Около часа пробыла Настя у Павла Николаевича. И, выйдя на свет, на солнце, обрадовалась, — и тому, что вышла без осложнений и, главное, тому, что встретилась с русским, родным, близким человеком. Выбежав из замка, увидела перед главным входом, возле розовой клумбы, Ацера и фрау Мозель. На их лицах были изумление и испуг. «Где вы пропадали?» — качнулась к ней фрау. Кейда взяла её за руки, с улыбкой, спокойно, так, будто ничего не случилось, обратилась к Ацеру:

— Кажется, с нынешнего дня мы работаем?

— Это так, — согласился Ацер.— И прошу учесть — дисциплина у нас строгая.

— Службиста из меня не получится.

— В таком случае очень скоро нам придётся расстаться.

— Тужить не стану. Напишу фюреру, попрошусь на фронт.

Фрау Мозель захлопала накрашенными ресницами, а Ацер с ужасом вспомнил, что кавалеры Рыцарского креста имеют право обращаться прямо к фюреру. В прежние времена им позволялось сидеть в присутствии короля, такой порядок был заведён со времён Германариха, жившего ещё в дохристианское время.
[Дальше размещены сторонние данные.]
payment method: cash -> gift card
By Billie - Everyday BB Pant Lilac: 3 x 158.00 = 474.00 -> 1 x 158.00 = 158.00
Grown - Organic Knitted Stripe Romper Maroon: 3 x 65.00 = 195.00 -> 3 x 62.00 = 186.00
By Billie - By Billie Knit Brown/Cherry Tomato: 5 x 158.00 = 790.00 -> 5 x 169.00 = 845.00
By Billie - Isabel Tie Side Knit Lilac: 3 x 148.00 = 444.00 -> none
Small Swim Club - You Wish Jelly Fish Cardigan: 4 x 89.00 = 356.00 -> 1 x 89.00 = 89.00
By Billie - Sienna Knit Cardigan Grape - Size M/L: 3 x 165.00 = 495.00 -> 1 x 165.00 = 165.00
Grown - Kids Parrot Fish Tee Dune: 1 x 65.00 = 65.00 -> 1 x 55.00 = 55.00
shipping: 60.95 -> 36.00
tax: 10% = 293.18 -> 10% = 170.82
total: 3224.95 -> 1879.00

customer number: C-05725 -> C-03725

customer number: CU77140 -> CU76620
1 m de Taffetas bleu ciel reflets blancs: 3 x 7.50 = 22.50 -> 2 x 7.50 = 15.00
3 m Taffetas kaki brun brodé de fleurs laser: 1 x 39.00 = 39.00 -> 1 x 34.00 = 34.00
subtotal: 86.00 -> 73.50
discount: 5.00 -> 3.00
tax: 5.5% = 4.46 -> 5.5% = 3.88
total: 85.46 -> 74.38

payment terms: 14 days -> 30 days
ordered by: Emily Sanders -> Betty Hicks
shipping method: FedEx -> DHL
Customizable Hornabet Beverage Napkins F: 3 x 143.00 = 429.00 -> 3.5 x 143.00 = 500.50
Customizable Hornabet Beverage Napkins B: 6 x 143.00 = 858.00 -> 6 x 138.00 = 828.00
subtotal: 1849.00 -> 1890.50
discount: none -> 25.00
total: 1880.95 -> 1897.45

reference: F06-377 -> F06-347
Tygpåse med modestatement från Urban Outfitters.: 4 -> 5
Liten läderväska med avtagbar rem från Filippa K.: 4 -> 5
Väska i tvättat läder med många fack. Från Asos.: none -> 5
Ацер похолодел при мысли, что связался со «штучкой», близкой самому фюреру.

— В домик Рюгеля! — приказал он шофёру.

По дороге полковник что-то говорил про домик Рюгеля, но Кейда слушала рассеянно. Делала вид, что её не очень интересуют предстоящие дела. Повернулась к окну, смотрела на бежавшие навстречу холмы.

После посещения Павла Николаевича у неё сложился план внешнего рисунка поведения. «Казаться улыбчивым и простым — самое высшее в мире искусство», — вспомнила она строки из стихотворения Есенина. Вот и она... в обращении с Ацером будет простой и улыбчивой, немножко дурочкой, немножко кокеткой.

Анчар сидел рядом, она обхватила его шею, прижимала к груди. Пёс испытывал блаженство и готов был жизнь положить за это вдруг вернувшееся к нему счастье. Фрау Мозель, провожая Кейду до машины, шепнула на ухо:

С Анчаром не расставайтесь. Он обучен защищать хозяйку. Стоит только приказать: «Анчар, бери!»

Тепло и покойно было Кейде возле Анчара. Она гладила его лоб, шею. В памяти снова всплыл всадник с курчавой, как у негра, головой. «Почему Мишин-Винт? Здесь, в глубине Германии?.. Не с неба же он свалился! Спокойно, спокойно. Когда я начну работать, многое разъяснится. Не надо показывать своей тревоги. Вот и сейчас. Сижу молча, надулась как мышь на крупу. Что подумает Ацер?»